**Task**
Find the line that contains "discount: 250.80 -> 249.00" in the entries below. Write out that line and all that follow it, unchanged and alone.

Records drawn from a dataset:
↓

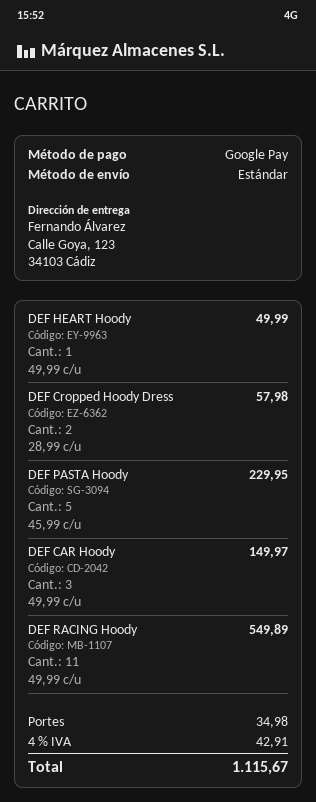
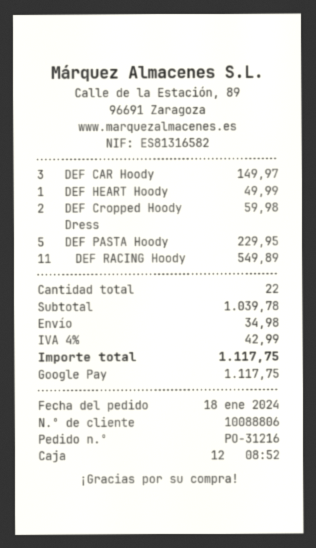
DEF Cropped Hoody Dress: 2 for 57.98 -> 2 for 59.98
tax: 4% = 42.91 -> 4% = 42.99
total: 1115.67 -> 1117.75

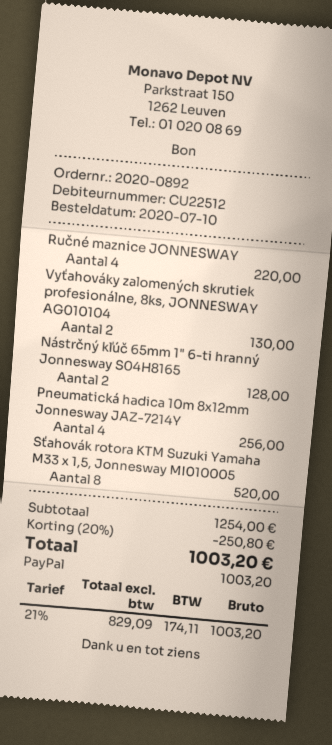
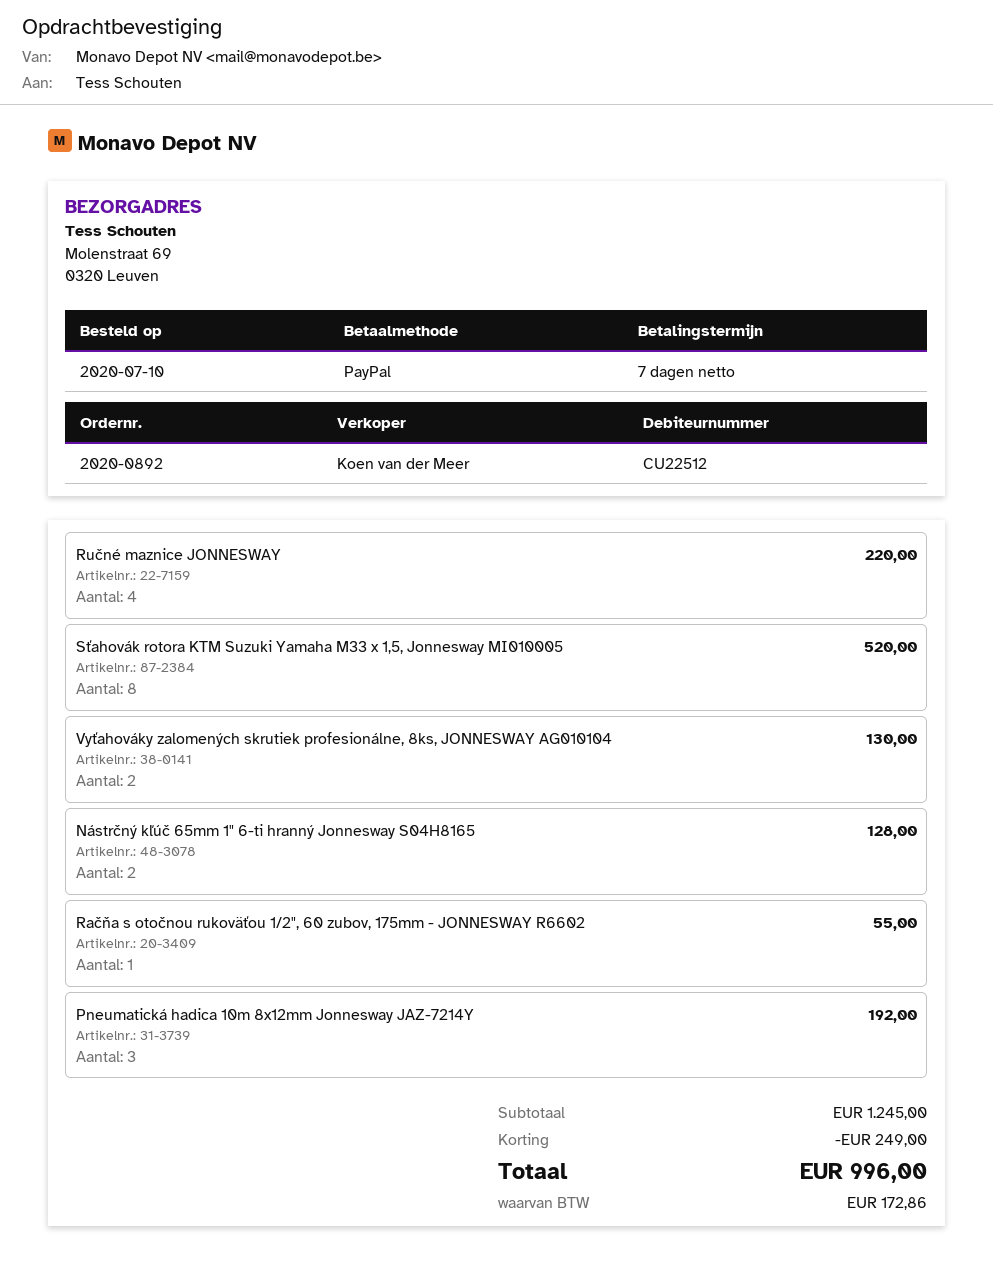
Pneumatická hadica 10m 8x12mm Jonnesway JAZ-7214Y: 4 for 256.00 -> 3 for 192.00
Račňa s otočnou rukoväťou 1/2", 60 zubov, 175mm - JONNESWAY R6602: none -> 1 for 55.00
subtotal: 1254.00 -> 1245.00
discount: 250.80 -> 249.00
tax: 174.11 -> 172.86
total: 1003.20 -> 996.00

↑

**Reply to the task**
discount: 250.80 -> 249.00
tax: 174.11 -> 172.86
total: 1003.20 -> 996.00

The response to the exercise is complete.